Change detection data
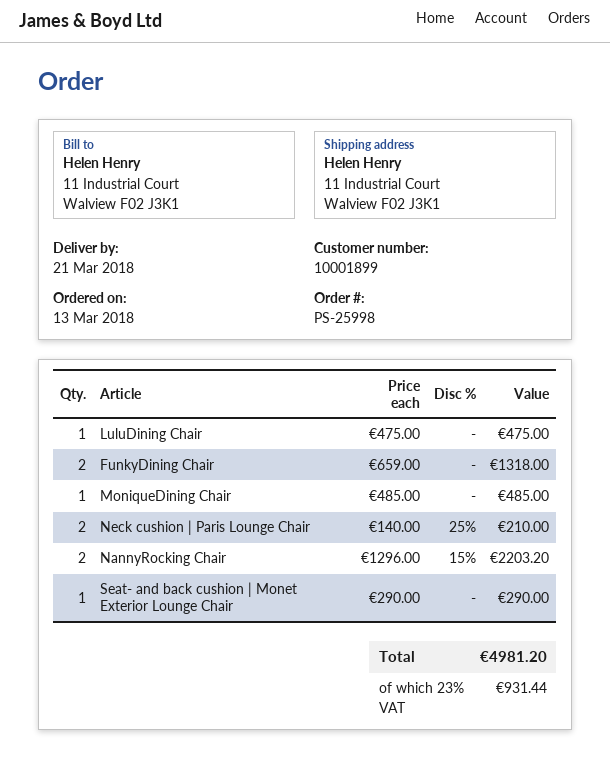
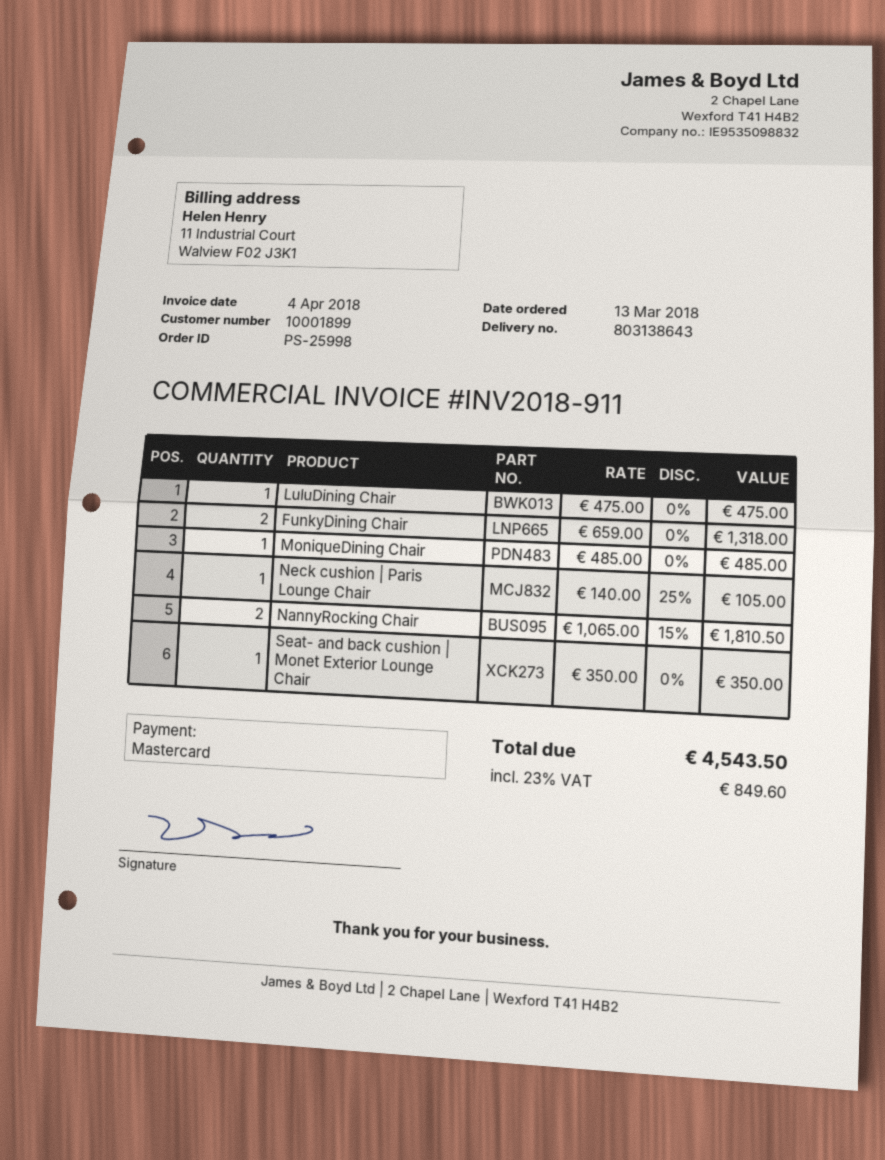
Neck cushion | Paris Lounge Chair: 2 x 140.00 - 25% = 210.00 -> 1 x 140.00 - 25% = 105.00
NannyRocking Chair: 2 x 1296.00 - 15% = 2203.20 -> 2 x 1065.00 - 15% = 1810.50
Seat- and back cushion | Monet Exterior Lounge Chair: 1 x 290.00 = 290.00 -> 1 x 350.00 = 350.00
tax: 23% = 931.44 -> 23% = 849.60
total: 4981.20 -> 4543.50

### EXERCISE PROMPT
Type out each line of the records above exactly, skipping any pictures.

### SOLVED PROBLEM
Neck cushion | Paris Lounge Chair: 2 x 140.00 - 25% = 210.00 -> 1 x 140.00 - 25% = 105.00
NannyRocking Chair: 2 x 1296.00 - 15% = 2203.20 -> 2 x 1065.00 - 15% = 1810.50
Seat- and back cushion | Monet Exterior Lounge Chair: 1 x 290.00 = 290.00 -> 1 x 350.00 = 350.00
tax: 23% = 931.44 -> 23% = 849.60
total: 4981.20 -> 4543.50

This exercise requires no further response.